Perlin noise function in R

This is based on the noise() function in p5js.

Compare this:

n <- make.noise()
i <- 1:1000*0.01
plot(n(i), type = 'l')

make noise example

With this:

plot(runif(1000), type = 'l')

make noise example

Perlin noise is a random sequence generator producing a more natural ordered, harmonic succession of numbers compared to the a standard random function. It was invented by Ken Perlin in the 1980s and been used since in graphical applications to produce procedural textures, natural motion, shapes, terrains etc.
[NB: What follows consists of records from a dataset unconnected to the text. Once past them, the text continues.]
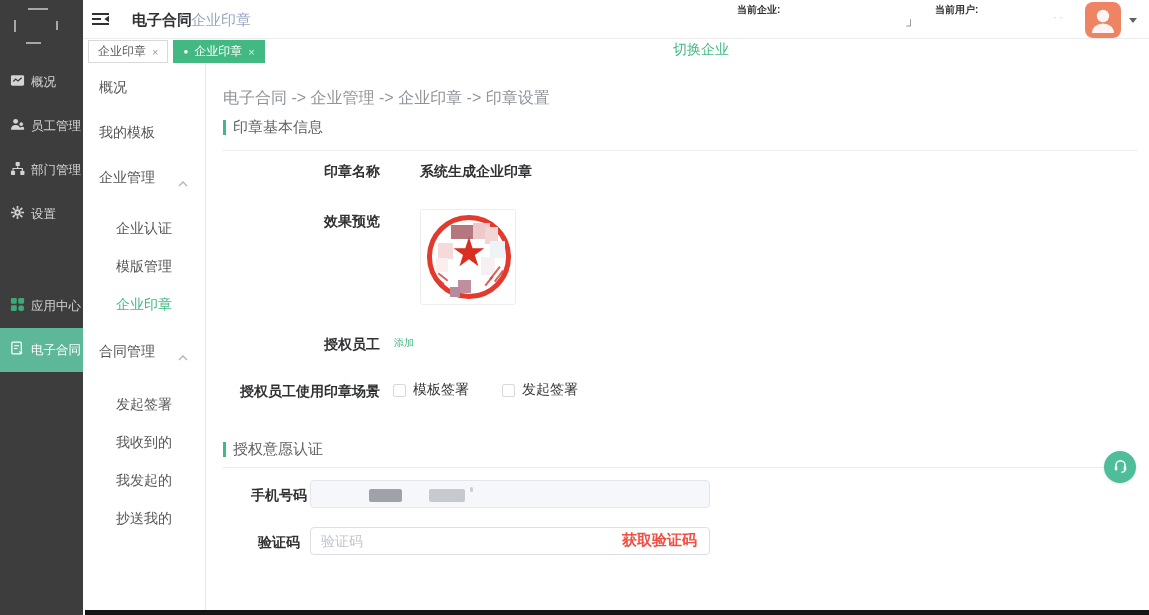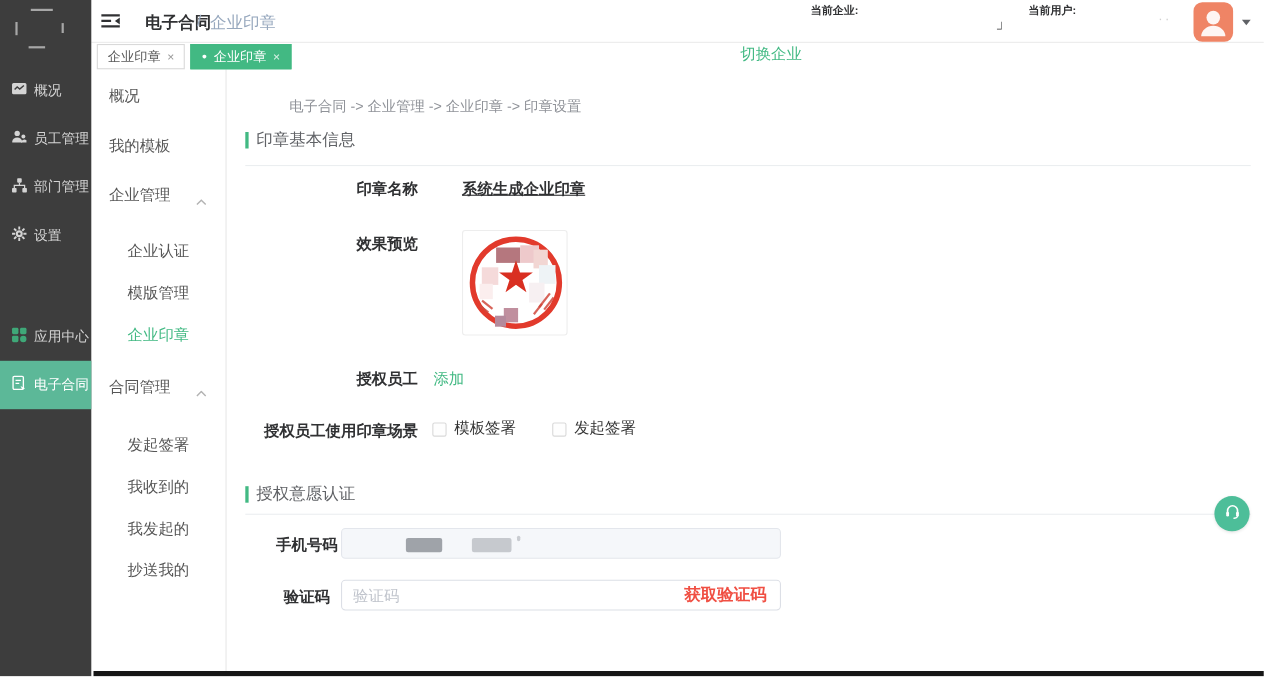--- a/index.html
+++ b/index.html
@@ -47,28 +47,28 @@
        border-right:1px solid #e8e8e8;padding-top:5px;z-index:3;}
   .ssb-item{position:relative;height:40px;display:flex;align-items:center;padding-left:16px;
             font-size:14px;color:#565656;cursor:pointer;white-space:nowrap;}
   .ssb-item.sub{height:38px;padding-left:33px;}
   .ssb-item.active{color:#42b983;}
   .ssb-item .caret{position:absolute;right:17px;top:16px;}
   .gap5{height:5px;} .gap8{height:8px;} .gap12{height:12px;} .gap14{height:14px;}
 
   
   .main{position:absolute;left:206px;top:63px;width:943px;height:552px;background:#fff;}
-  .trail{position:absolute;left:17px;top:25px;font-size:13px;color:#909399;margin-left:40px;}
+  .trail{position:absolute;left:17px;top:25px;font-size:16px;color:#909399;}
   .section{position:absolute;left:17px;display:flex;align-items:center;gap:7px;
            font-size:15px;color:#606266;}
   .section .bar{width:3px;height:15px;background:#42b983;}
   .divider{position:absolute;left:17px;right:12px;height:1px;background:#ebeef0;}
   .flabel{position:absolute;left:0;width:174px;text-align:right;font-size:14px;font-weight:700;color:#303133;}
   .fvalue{position:absolute;left:214px;font-size:14px;font-weight:700;color:#303133;}
-  .addlink{position:absolute;left:188px;font-size:14px;color:#42b983;cursor:pointer;}
+  .addlink{position:absolute;left:188px;font-size:10px;color:#42b983;cursor:pointer;}
 
   .sealbox{position:absolute;left:214px;top:146px;width:96px;height:96px;border:1px solid #ededed;
            border-radius:3px;background:#fff;overflow:hidden;}
   .seal-ring{position:absolute;left:6px;top:5px;width:84px;height:84px;border:5px solid #e23a2c;
              border-radius:50%;}
   .seal-star{position:absolute;left:0;top:22px;width:96px;text-align:center;font-size:40px;
              line-height:1;color:#d92f21;}
   .mos{position:absolute;}
   .seal-mark{position:absolute;background:#d0483c;opacity:.85;}
 
@@ -272,21 +272,21 @@
   <div class="main">
     <div class="trail">电子合同 -&gt; 企业管理 -&gt; 企业印章 -&gt; 印章设置</div>
 
     <div class="section" style="top:55px;">
       <span class="bar"></span>
       <span>印章基本信息</span>
     </div>
     <div class="divider" style="top:87px;"></div>
 
     <span class="flabel" style="top:100px;">印章名称</span>
-    <span class="fvalue" style="top:100px;text-decoration:underline;">系统生成企业印章</span>
+    <span class="fvalue" style="top:100px;">系统生成企业印章</span>
 
     <span class="flabel" style="top:150px;">效果预览</span>
     <div class="sealbox">
       <div class="seal-ring"></div>
       <div class="mos" style="left:30px;top:15px;width:22px;height:14px;background:#b5777e;"></div>
       <div class="mos" style="left:52px;top:13px;width:17px;height:16px;background:#eec9cb;"></div>
       <div class="mos" style="left:64px;top:17px;width:13px;height:17px;background:#f2d6d3;"></div>
       <div class="mos" style="left:69px;top:31px;width:15px;height:17px;background:#eef3f6;"></div>
       <div class="mos" style="left:17px;top:33px;width:15px;height:16px;background:#f5dada;"></div>
       <div class="mos" style="left:15px;top:48px;width:12px;height:14px;background:#fbeeee;"></div>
The main difference to a random function is that Perlin noise is defined in an infinite n-dimensional space where each pair of coordinates corresponds to a fixed semi-random value (fixed only for the lifespan of the program This code can compute 1D, 2D and 3D noise, depending on the number of coordinates given. The resulting value will always be between 0.0 and 1.0. The noise value can be animated by moving through the noise space. The 2nd and 3rd dimension can also be interpreted as time. The actual noise is structured similar to an audio signal, in respect to the function's use of frequencies. Similar to the concept of harmonics in physics, perlin noise is computed over several octaves which are added together for the final result.

Another way to adjust the character of the resulting sequence is the scale of the input coordinates. As the function works within an infinite space the value of the coordinates doesn't matter as such, only the distance between successive coordinates does. As a general rule the smaller the difference between coordinates, the smoother the resulting noise sequence will be. Steps of 0.005-0.03 work best for most applications, but this will differ depending on use.